This post describes the main features and the iPad app screens used to program patches.
For some context, here it is on the pedalboard:
Clockwise from top left: CV MK2, power supply, switch box, KOMA BD101, Ditto Looper, EHX Freeze, Moogerfooger Freq Box, Moog EP-2 expression pedal, 3-footswitch strip, Moogerfooger Low Pass Filter, Moogerfooger Ring Mod.
The 5V CV outputs are connected to the Moogerfoogers through TRS cables. The 9V CVs get to the KOMA through an Ethernet cable, broken out to TRS cables on a small board screwed to the pedal. This also connects the KOMA's sensor input to the CV box. The Freeze is controlled by one of the opto-isolated outputs connected via a stereo mini-jack cable (it has a spare opto output for future use). The expression pedal connects via its normal TRS cable. The 3-footswitch strip goes via an Ethernet cable, with the switches and LEDs wired separately (the CV box controls the LEDs, not the footswitches directly).
First, a bit about the overall design...
The idea is to have a variety of 'sources' that can be assigned to the CV outputs. This is the list so far:
- Fixed level
- LFO (sine)
- Low Pass Filter envelope
- Arbitrary waveform
- Bus combining other sources
The sources all have their own set of configurable parameters, e.g. the LFO frequency, ramp time etc., and all are triggerable by a footswitch.
A patch is defined as the set of CV/source assignments and their parameter settings.

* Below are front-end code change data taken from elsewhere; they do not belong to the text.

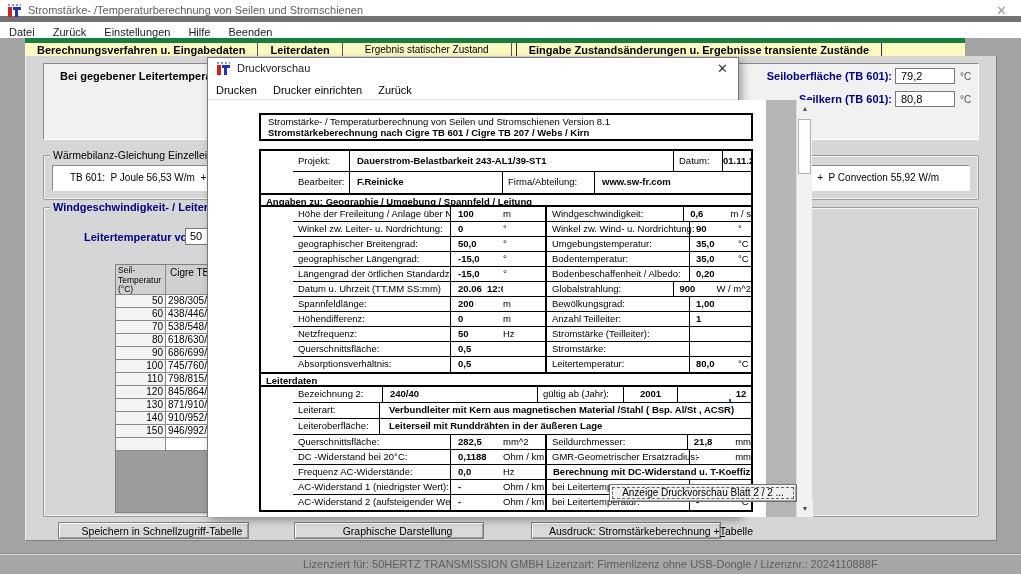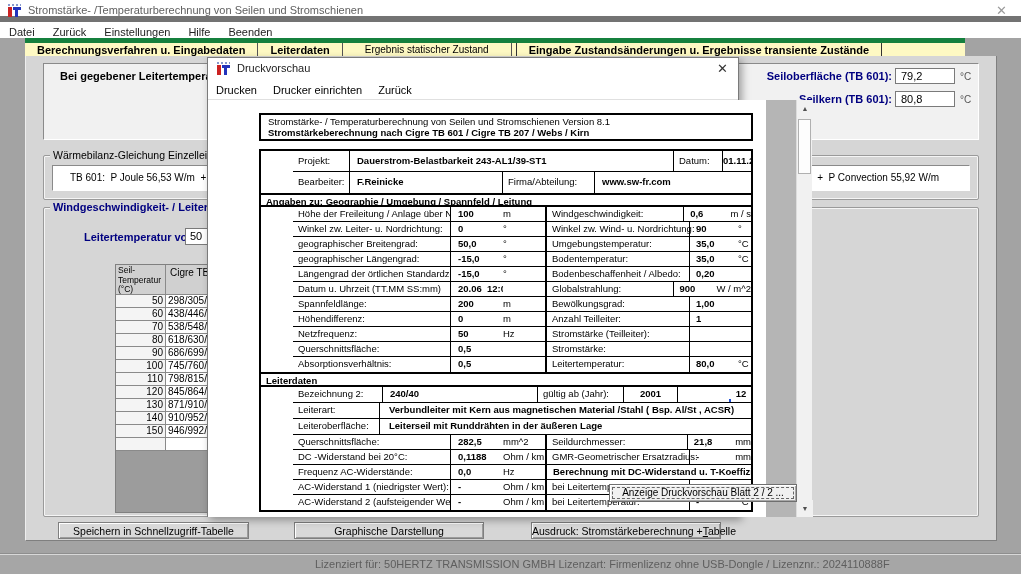--- a/index.html
+++ b/index.html
@@ -57,7 +57,7 @@
   
   .btn { position:absolute; top:466px; height:17px; background:#d9d9d9; border:1px solid #7f7f7f;
          box-shadow:inset 1px 1px 0 #fff, inset -1px -1px 0 #9c9c9c;
-         font-size:10.5px; text-align:center; padding-top:2px; white-space:nowrap; }
+         font-size:10.5px; text-align:center; padding-top:2px; white-space:nowrap;padding-left:17px; }
   .u { text-decoration:underline; }
   
   .statusbar { position:absolute; left:0; top:553px; width:1021px; height:21px; background:#a6a6a6; border-top:1px solid #8e8e8e; box-shadow:inset 0 1px 0 #d8d8d8; }

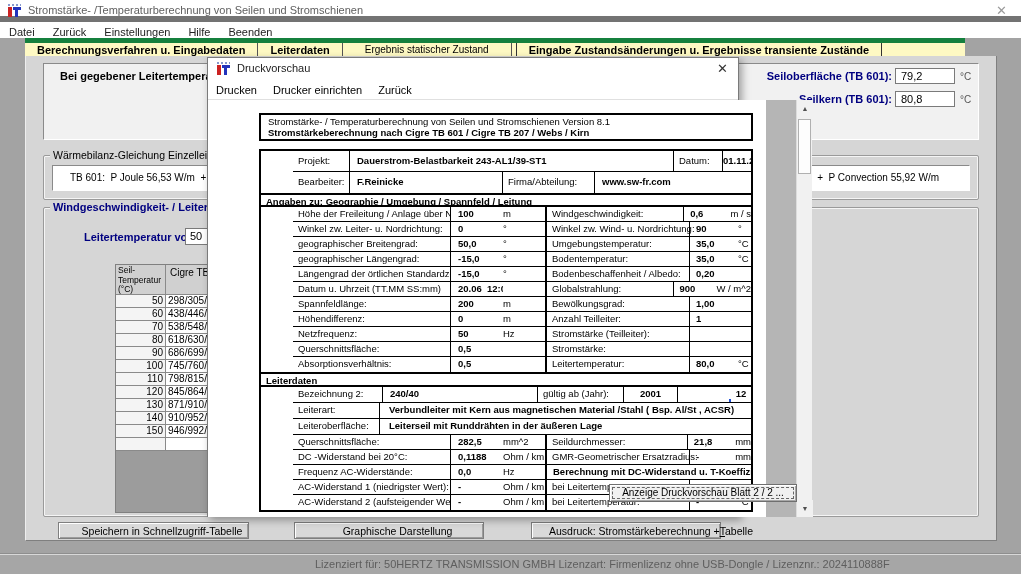--- a/index.html
+++ b/index.html
@@ -61,7 +61,7 @@
   .u { text-decoration:underline; }
   
   .statusbar { position:absolute; left:0; top:553px; width:1021px; height:21px; background:#a6a6a6; border-top:1px solid #8e8e8e; box-shadow:inset 0 1px 0 #d8d8d8; }
-  .status-text { position:absolute; left:303px; top:4px; font-size:11px; color:#5e5e5e; white-space:nowrap;margin-left:12px; }
+  .status-text { position:absolute; left:303px; top:4px; font-size:11px; color:#5e5e5e; white-space:nowrap; }
   
   .dialog { position:absolute; left:207px; top:57px; width:532px; height:460px; background:#ffffff; border:1px solid #7a7a7a; box-shadow:3px 3px 8px rgba(0,0,0,.35); }
   .dlg-title { position:absolute; left:0; top:0; width:100%; height:22px; background:#fff; }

All of these features are implemented in the Arduino firmware (mostly C++), with the parameters and source routing being configurable through MIDI Control Change messages. These can be received from the iPad app and saved into the permanent storage attached to the Arduino.
MIDI Designer is an app that can be used to build custom interfaces for MIDI control. You can place buttons, knobs, sliders etc. and have them send MIDI messages when they are changed. These are organised into pages taking up half of the screen.
5V CV Outputs
The page on the left is for selecting the source for each 5V CV output. The right is used to set the output voltage range. Sources with variable output (most of them) operate between the low and high levels, but each of these also has its own minimum and maximum value, so that it can be further modified by a different source, selected by the knobs. The 9V CVs have similar pages:
LFOs and Noise Sources
The left-hand page has the controls for two LFOs and two noise sources. The frequency range and Min control can be used to set the source to a fixed frequency. But the Control knob allows any other source to vary the frequency between Min and Max. In the screenshot, the expression pedal is used for that. The Trigger knob selects which of 8 programmable triggers starts the LFO running, or 'On' for a free-running oscillator. More on the triggers later.
The Noise source Rate control determines the time between new random values. The Amplitude control changes the amount by which the noise value can change at each step. This can be used to create wildy varying values or more subtle changes. Both Rate and Amplitude can be controlled between two values by any of the other sources.
The right-hand page is for configuring the triggers. This allows the footswitches to be used in momentary or latched mode (level or edge). The Env option can be used to generate a trigger when the audio signal exceeds a threshold. This could be used to trigger the Freeze pedal, for example.
Misc. Sources and Arbitrary Waveform Generators
The expression inputs can be inverted and enabled by a trigger. Expr 1 is the EP-2 expression pedal. Expr 2 is the KOMA's sensor output.
The Envelope State controls allow the levels and sensitivity of the Env trigger to be set.
There are two ramp sources with controllable rise/fall time.
The LPF's envelope output can be enabled or disabled, and boosted up to x3.
The Freeze settings determine which of the triggers controls the Freeze pedal(s).
The footswitch strip LED states are driven by selectable triggers.
Tempo is an experimental feature. In future, some things might need to be driven by a signal derived from a tempo - either a fixed BPM or tapped.
The Arbitrary Waveform Generator (AWG) has 8 'phases' that are run in turn. Each phase has a target level (the upper slider) and the time to reach that level from the previous one. This allows triangle, square, sawtooth waveforms to be created, and many other kinds of weird waveshapes. The overall rate can be fixed or controlled by another source.
Buses and Patch Control
The Bus 'sources' allow an output to be driven by a combination of two sources, with the balance between them being fixed or controlled by another source. For example, the expression pedal can be used to gradually change an output from an LFO to a noise source.
The page on the right has the buttons used to create and save patches in the Arduino. The other controls are mostly just useful during firmware development.
I should really record some demos of the different features. Maybe one day.
The next addition is going to be a drum trigger. This will make use of a spare input connected to some kind of trigger attached to a tom. It'll be able to trigger any of the features in the box. For example, to 'duck' the guitar rhythmically, or start a ramp, or hit the Freeze pedal. Loads of possibilities.